UK housing stock worth £6.79 trillion – Savills

The UK’s housing stock is now worth a record £6.79 trillion, about 3.65 times the UK’s GDP, according to new analysis published by Savills.

London and the South East of England again showed the strongest growth.

Over the past five years, these two regions, with a quarter of all UK homes, accounted for more than half the UK’s total value growth.

Their combined value was more than £3 trillion last year.

By contrast, the Midlands, North of England, Wales, Scotland and Northern Ireland combined had 57% of all UK homes but just more than a third (36%) of the value.
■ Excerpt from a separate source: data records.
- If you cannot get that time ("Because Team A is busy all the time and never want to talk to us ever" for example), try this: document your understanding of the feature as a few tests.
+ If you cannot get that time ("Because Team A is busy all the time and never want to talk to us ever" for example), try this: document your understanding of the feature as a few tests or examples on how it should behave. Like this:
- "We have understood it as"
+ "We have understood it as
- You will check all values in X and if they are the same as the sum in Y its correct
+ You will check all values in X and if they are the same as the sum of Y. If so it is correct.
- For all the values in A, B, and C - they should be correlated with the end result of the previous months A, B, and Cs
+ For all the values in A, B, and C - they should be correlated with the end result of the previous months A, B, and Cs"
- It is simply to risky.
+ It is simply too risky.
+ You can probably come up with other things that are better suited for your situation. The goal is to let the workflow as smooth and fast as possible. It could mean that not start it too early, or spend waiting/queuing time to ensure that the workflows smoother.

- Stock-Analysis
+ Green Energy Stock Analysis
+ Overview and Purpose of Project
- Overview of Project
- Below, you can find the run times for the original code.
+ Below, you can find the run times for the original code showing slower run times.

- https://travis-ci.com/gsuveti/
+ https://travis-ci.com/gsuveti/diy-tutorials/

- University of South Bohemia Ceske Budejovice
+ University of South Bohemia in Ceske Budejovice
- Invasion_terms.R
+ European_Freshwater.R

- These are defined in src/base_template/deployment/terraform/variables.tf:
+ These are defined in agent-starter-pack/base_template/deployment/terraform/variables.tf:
Key findings of the analysis included:

  • UK housing stock value stands at a record £6.79 trillion, up £491 billion in 2016 and £1.86 trillion in five years
  • Private housing equity topped £5 trillion for the first time
  • Outer London outpaced central London, with Barnet recording highest growth
  • South East of England outperformed London with Slough (+20%) the star commuter location
  • Parts of the north of England face a longer wait to recover pre credit crunch value
  • Economic uncertainty and mortgage regulation mean future generations will struggle to accumulate housing wealth

“Over the past three years, low interest rates and strong consumer sentiment have combined to deliver very strong value gains,” said Lucian Cook, head of residential research at Savills.

“But we are unlikely to see this pattern repeated.

“Economic uncertainty in the short term and more rigorous stress testing of mortgage lending in the longer term, will hold back house price growth and limit the ability of future generations to accumulate housing wealth.”

The over 65s now hold £1.42 trillion, or 43% of all equity held by owner occupiers.

By contrast, the under 35s hold just £70 billion (5%) of the equity, while the 35 to 49 year age group alone account for around a third — more than £500 billion — of all owner occupier debt.

“Housing equity has always been weighted to older generations who have paid down their mortgages,” said Cook.

“But since the credit crunch we’ve seen the generation gap widen significantly as younger buyers increasingly struggle to get onto the housing ladder and older home owners live longer and accrue higher levels of equity through house price growth.”